PER IL LEADER LEGHISTA la decisione è «inspiegabile e irresponsabile». Poi «poco prima di Natale»: ma che maniere!. Per fortuna che c’è la Cisl e dunque «Grazie Cisl», si accalora Salvini. I renziani bollano l’«errore clamoroso che usa lo strumento dello sciopero come soluzione identitaria». Fi, con Tajani, segnala il «danno per la ripresa economica». Il Pd sventaglia una raffica di dichiarazioni diversificate che riflettono le solite divisioni interne. Più agguerrite la minoranza centrista e l’area cattolica. Più prudenti, pur non nascondendo irritazione e critiche, i lettiani, che insistono come anche LeU sulla necessità di lasciare aperta una porta al dialogo e chiedono al governo di provare a salvare la situazione offrendo qualcosina in più per far rientrare lo sciopero.
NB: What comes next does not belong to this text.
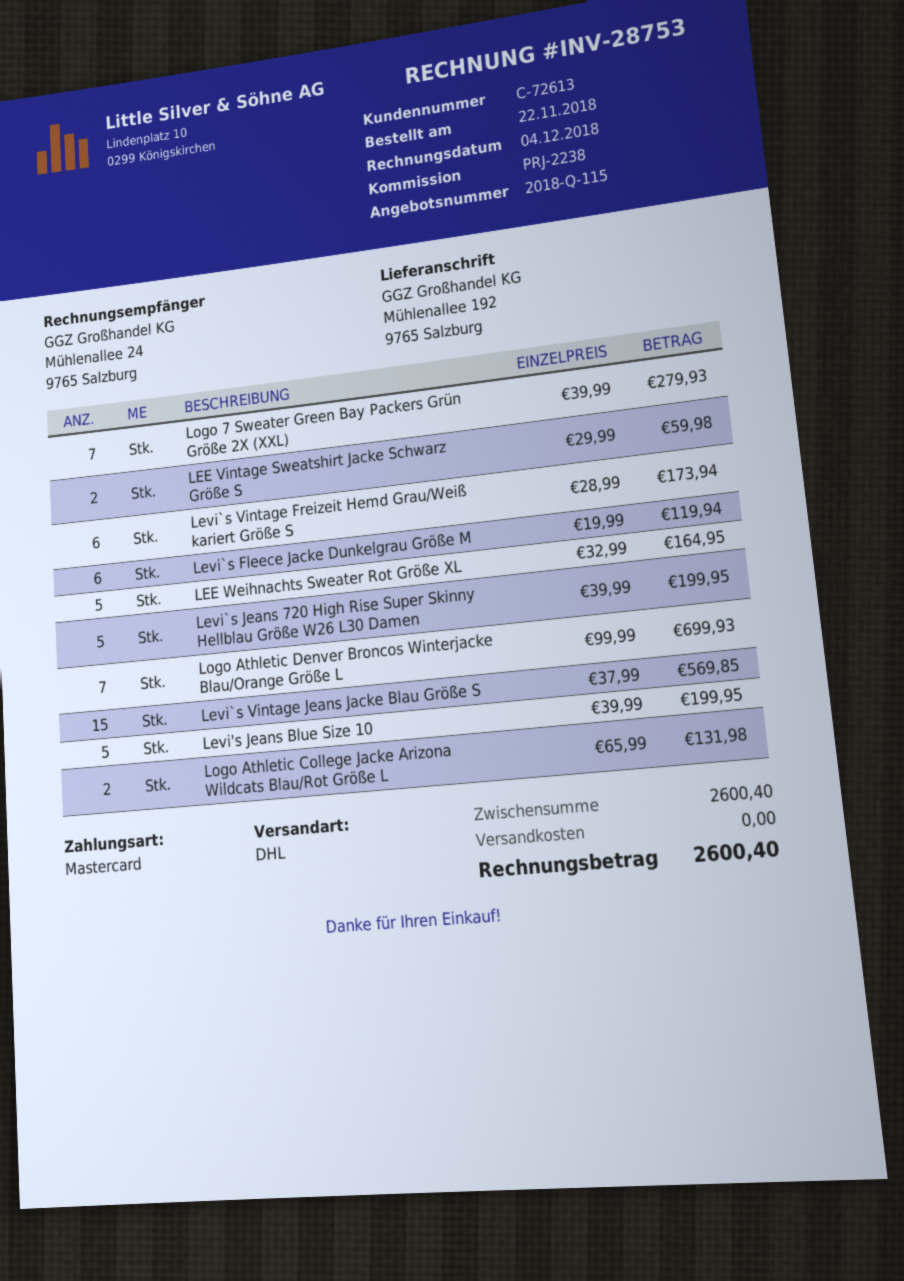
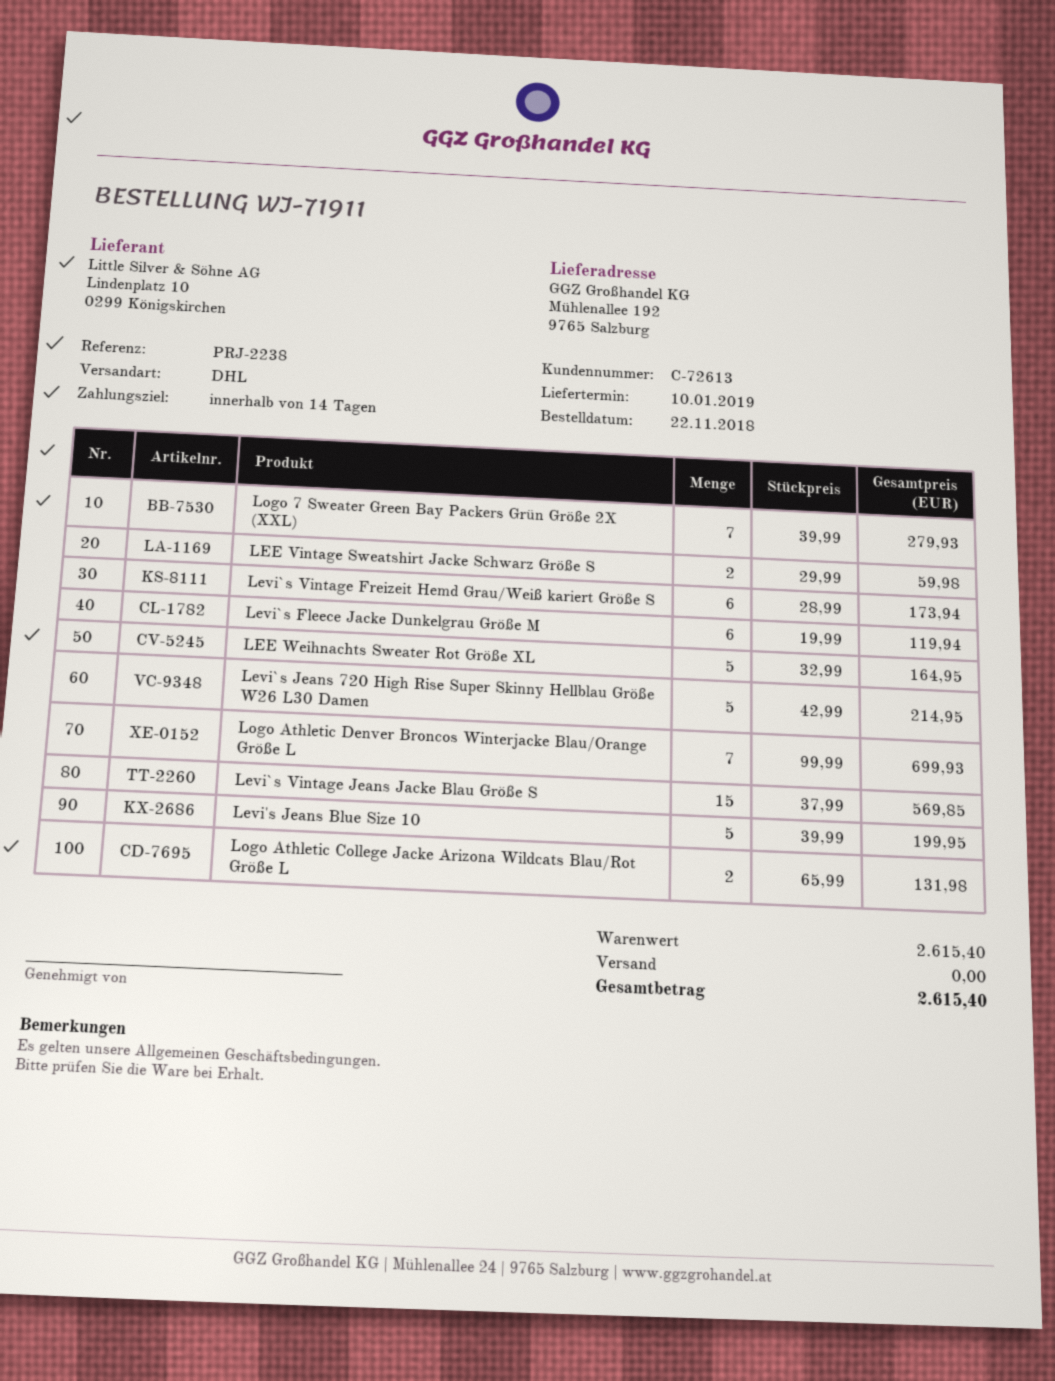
Levi`s Jeans 720 High Rise Super Skinny Hellblau Größe W26 L30 Damen: 5 x 39.99 = 199.95 -> 5 x 42.99 = 214.95
subtotal: 2600.40 -> 2615.40
total: 2600.40 -> 2615.40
Letta si trincera dietro un silenzio che gli vale la carica sgangherata della Lega: «Il silenzio del segretario del Pd è clamoroso. Non ha niente da dire al suo sindacato che irresponsabilmente indice uno sciopero a pochi giorni dalle festività natalizie?». Il «suo sindacato»? Ma che visione ha del sindacato l’on. Bitonci, capogruppo della Lega in commissione Bilancio?
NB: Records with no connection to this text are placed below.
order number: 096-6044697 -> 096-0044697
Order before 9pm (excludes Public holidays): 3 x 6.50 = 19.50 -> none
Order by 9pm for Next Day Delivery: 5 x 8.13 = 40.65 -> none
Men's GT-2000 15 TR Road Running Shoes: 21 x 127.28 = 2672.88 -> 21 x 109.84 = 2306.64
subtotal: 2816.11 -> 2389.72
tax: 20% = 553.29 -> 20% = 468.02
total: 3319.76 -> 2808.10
QUALCOSA LE PRESSIONI del Pd hanno ottenuto, almeno sul piano delle forme. La presentazione dell’emendamento che veicola la riforma fiscale, linea del fuoco dello scontro, è stata rinviata alla settimana prossima. Non significa che siano previsti nuovi interventi ma è un segnale diplomatico preciso. Dopo il verdetto fatto filtrare a caldo, «conflitto ingiustificato e non comprensibile», palazzo Chigi non si pronuncia. Parla Orlando il ministro più direttamente interessato, perché responsabile del Lavoro e perché capodelegazione dem. Critico ma anche diplomatico e felpato: «Non posso nascondere una certa sorpresa. La manovra può avere luci e ombre ma rafforza le garanzie per i lavoratori, aumenta le risorse per il sociale, investe sull’Irpef. È una scelta rispettabile ma che non definirei affatto dovuta». Comunque «ci sono aspetti su cui possiamo lavorare». Il collega ministro delle Infrastrutture Giovannini conferma: «C’è spazio per discutere e il mio auspicio è che si tenga conto di una serie di proposte del mondo sindacale».
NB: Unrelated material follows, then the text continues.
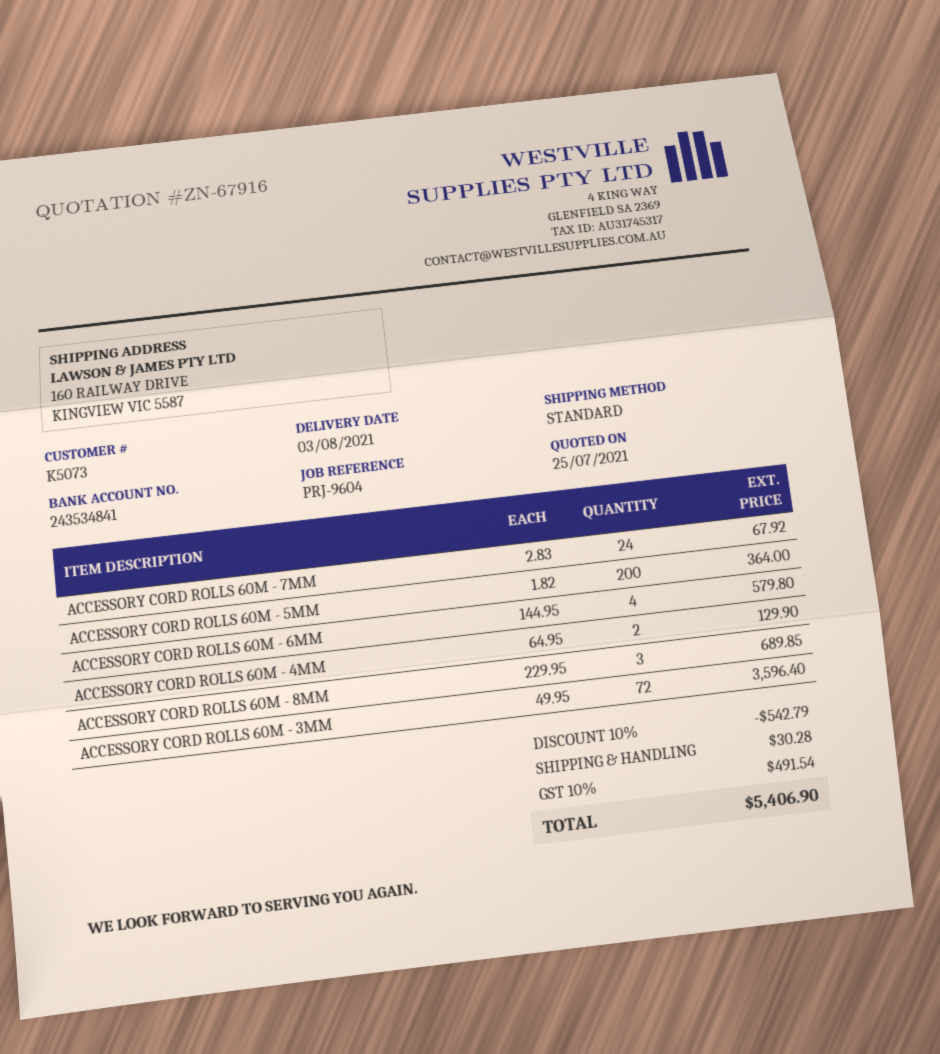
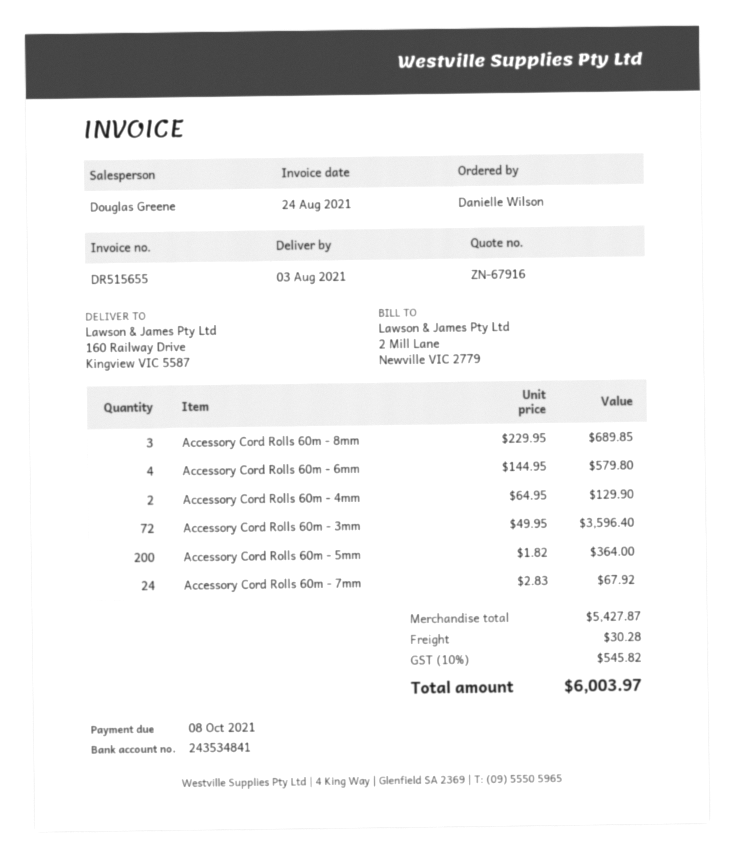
discount: 10% = 542.79 -> none
tax: 10% = 491.54 -> 10% = 545.82
total: 5406.90 -> 6003.97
C’È DAVVERO ANCORA spazio? Sì ma limitato. Qualcosa, anche per andare incontro al Pd il cui imbarazzo di fronte a uno sciopero generale è palese e comprensibile, forse Draghi accetterà di ritoccare ma è la struttura stessa della manovra a lasciargli spazio limitato, salvo ripensamenti profondi dell’impostazione della legge e della riforma fiscale non sono ipotizzabili. Probabilmente Draghi, Franco e Orlando punteranno sugli impegni per il prossimo futuro, senza toccare se non molto marginalmente la legge di bilancio. Un primo passo potrebbe essere l’accelerazione del dl contro le delocalizzazioni che potrebbe essere varato entro dicembre.

NEL DILUVIO DI CRITICHE che hanno sommerso ieri Landini ce n’è una che per i partiti e soprattutto per il Pd è fondamentale, quella di aver proclamato uno «sciopero politico». Non s’intende uno sciopero contro il governo invece che contro questa o quella sua scelta. Si allude invece alla presunta intenzione della Cgil e della Uil di dimostrare la loro indisponibilità a far proprio il modello di totale subalternità al governo adottato dai partiti. È possibile che quella motivazione ci sia davvero. La reazione dei partiti alla proclamazione dello sciopero la giustificherebbe in pieno.